2. Batch dataset download

There is a simple posibility to download whole dataset at once from command line interface (CLI) with pripared one-file Python script. For using this script for download the required data tha data has to be shared - a URL accessible without login should exists. Example of such URL: https://datahub.egi.eu/share/c01c27c2e9ea750f948aeb75a40a37a2ch6dbc.

Warning

Only spaces which are shared can be downloaded by this script.

Every shared object (space, directory or file) have its own unique identifier (File ID). If you know the file ID you can download the object.

2.1. How to get file identifier

When you access the URL by your web browser, you can found File ID by right click on the name of a space/directory/file in pop-up menu item Information.

Information about file or directory

File ID is a long string as you can see bellow.

File ID

Warning

File ID which you can see when you are log in Onedata system is different from File ID mentioned above.

2.2. Usage of the script

2.2.1. Prepare environment

To run this script you need Python 3 installed with module requests. For installing Python 3 please visit https://www.python.org/downloads/. Module requests can be installed by command:

pip3 install -U requests

The script itself can be downloaded from public repository https://raw.githubusercontent.com/CERIT-SC/onedata-downloader/master/download.py. You can do it e.g. with curl:

curl -s --output download.py https://raw.githubusercontent.com/CERIT-SC/onedata-downloader/master/download.py

2.2.2. Download data

If you have pripared environment, you can download the data. Run the script in following way and replace argument FILE_ID with the identifier of desired object.

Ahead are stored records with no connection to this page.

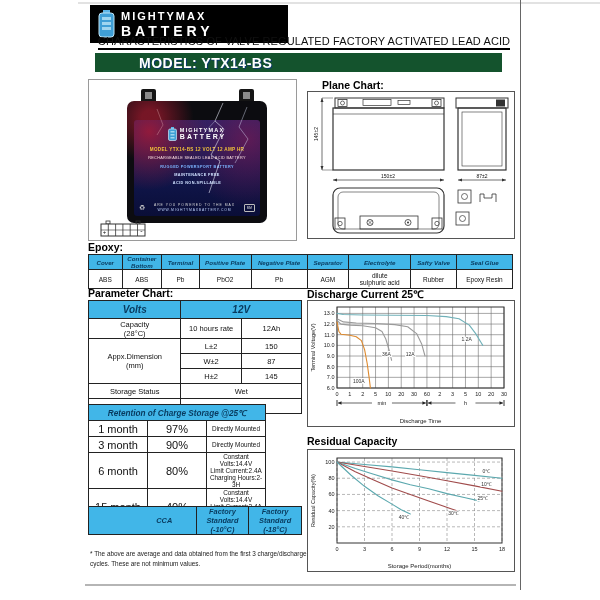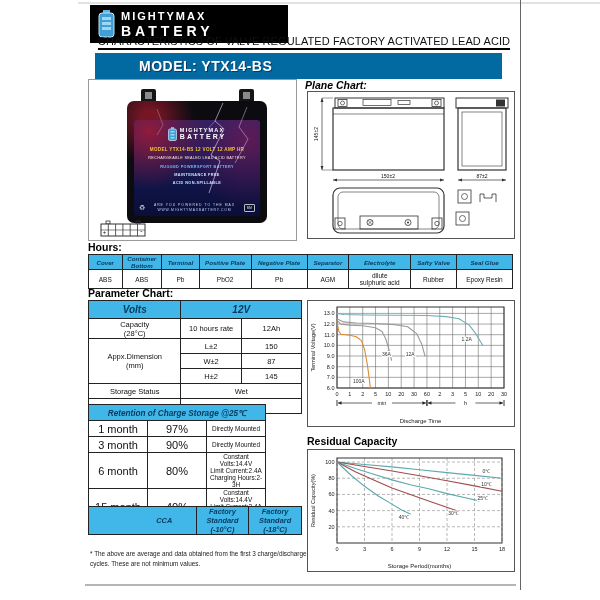"MODEL: YTX14-BS" #model-banner { background: #0369a1 -> #14532d; height: 26px -> 19px }
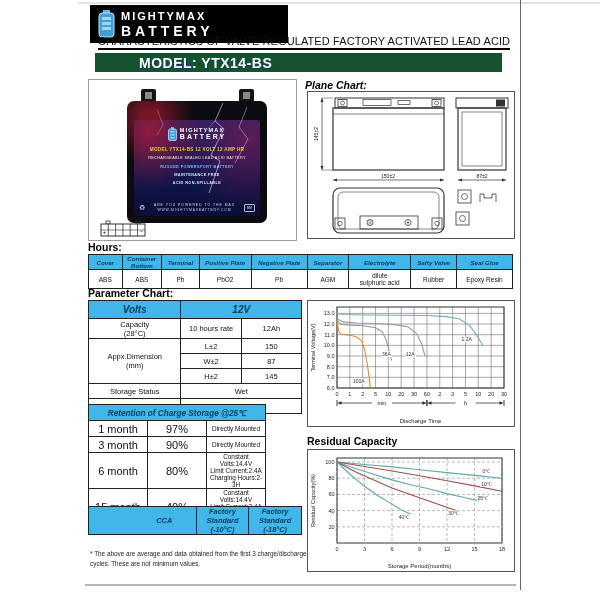"Plane Chart:" div.abs { font-style: italic -> none; left: 305px -> 322px }
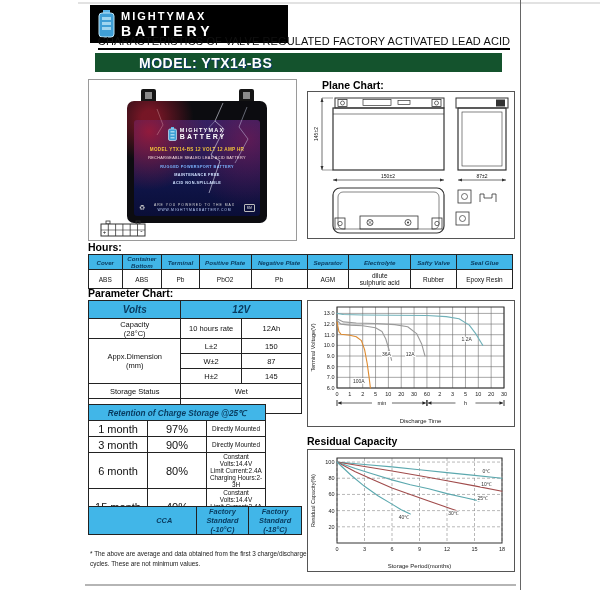"Hours:" div.abs { text: Hours -> Epoxy }
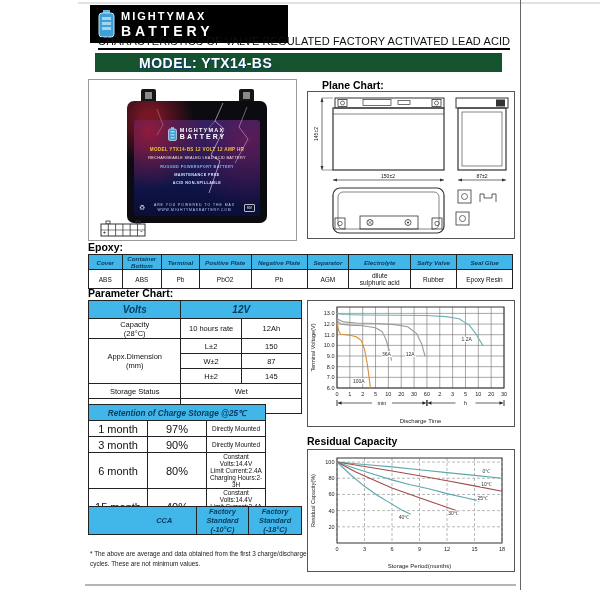"Discharge Current 25℃" div.abs { html: none -> <div>Discharge Current 25℃</div> }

python3 download.py FILE_ID

Script download whole object with given File ID to the recent directory. The script print information about progress of download or possible errors. Run the script with argument -h for print help:

python3 download.py -h

2.2.3. Advance tips

You can make the file with script executable and run it directly by its name:

# change file permission
chmod u+x download.py

# now you can run the script in this way
./download.py FILE_ID

The script can be used directly from its repository without need to download it.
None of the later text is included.